Dick Bednar as Coach

He's Got the Moves

Dick Bednar Moves from the Technical World of Computers to the Playing Fields as a Volunteer for Youth Soccer

October 24, 2006

By Pamela McLaren

For more than 30 years, Dick Bednar has become known around campus as much for his dry wit and charm as for his computer skills.
           
The senior director of information technology joined the campus in 1973 as a faculty member in finance but discovered that he was much more interested in what computers could do than in figures and spreadsheets. So the draft of his doctoral dissertation got dusty while he moved into the university’s fledgling Computer Center. He’s never looked back.
           
So what does a man formerly of facts and figures, now bits and bites, do with his free time? If you’re an athlete’s parent in Orange County, you’re out on the playing fields watching your kids play.
           
Two decades ago, Bednar was out on a field watching his two sons compete as members of a Junior United Soccer Association (JUSA) soccer team. And as many parents find themselves, serving as a volunteer: first as a coach and then as a referee. While serving as a referee, he noticed the condition of the athletic fields — many on school grounds.
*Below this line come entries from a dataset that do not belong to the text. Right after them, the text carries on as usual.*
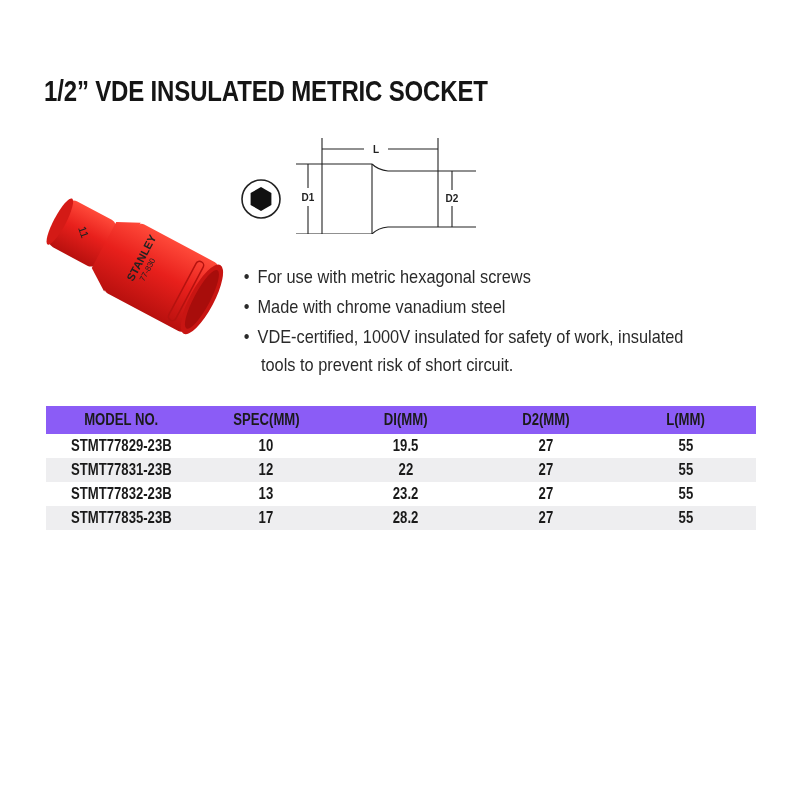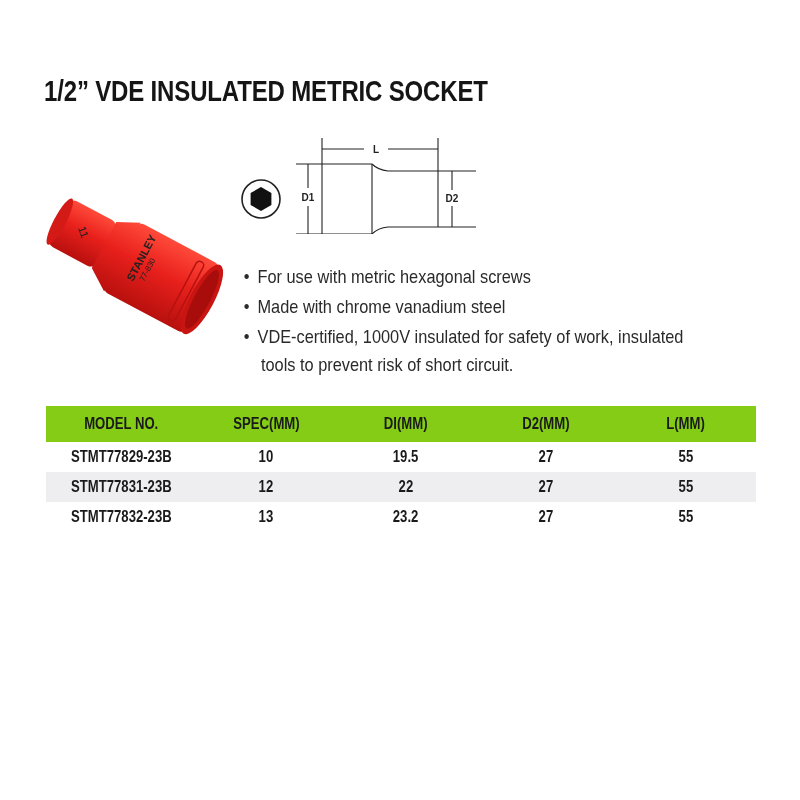"MODEL NO." table.specs thead tr { background: #84cc16 -> #8b5cf6; height: 36px -> 28px }
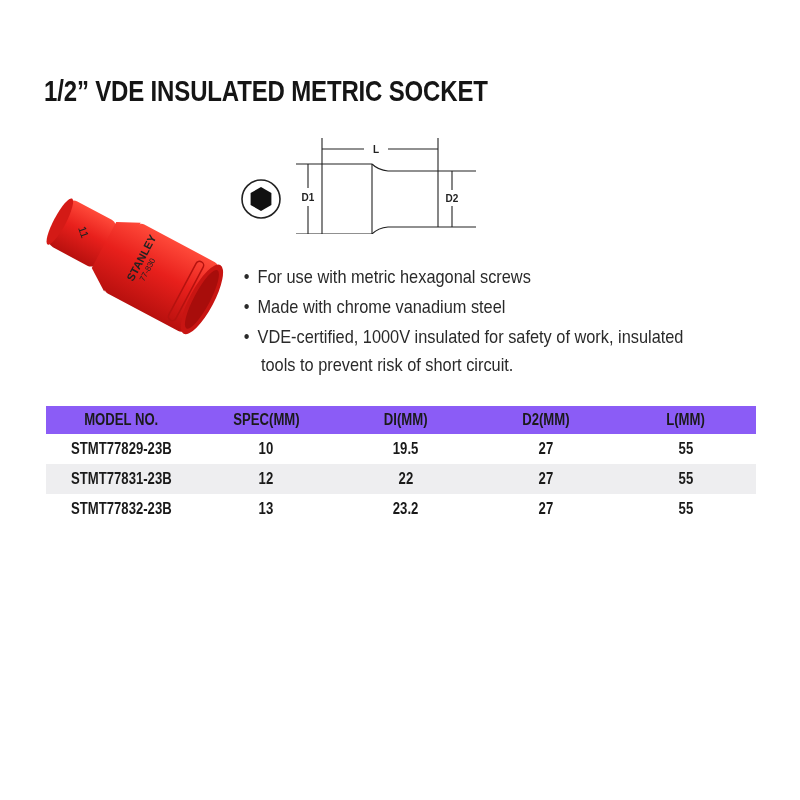"STMT77829-23B" table.specs tbody tr { height: 30px -> 24px }
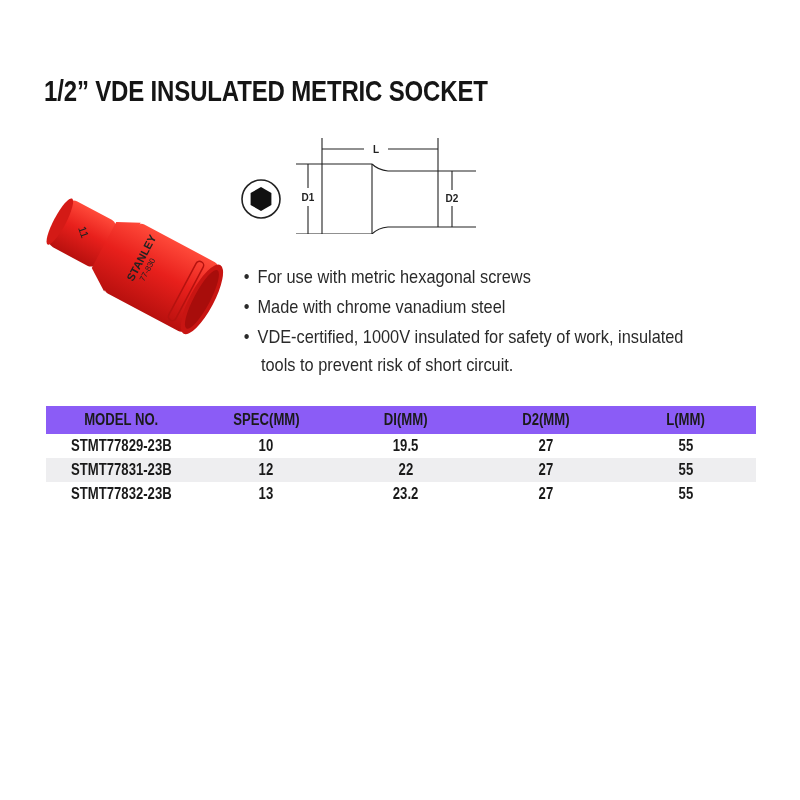"STMT77835-23B" tr { html: none -> <tr> <td><span>STMT77835-23B</span></td> <td><span>17</span></td> <td><span>28.2</span></td> <td><span>27</span></td> <td><span>55</span></td> </tr> }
Budget cutbacks had cut the school district staff that normally kept the fields, so Bednar and others began doing it themselves.
           
For 11 years — long past the time his sons quit JUSA and moved onto other things — Bednar has taken on the responsibility of maintaining the JUSA fields in Yorba Linda and Placentia.
           
Bednar has found his place tending to uneven grounds, dying grass or bare patches. “I figure I spend about 20 hours per week in the summer months,” he estimates, to get the fields ready by August when teams start to play.
           
JUSA serves about 4,500 youth on 34 fields in three cities, according to Bednar. He supervises a crew of about 80 volunteers who make sure fields are in playing order.
           
Bednar says he spent about $65,000 on the fields this year and has received support, guidance and appreciation from the school district where the fields are located. Hundreds of area school children are the beneficiaries.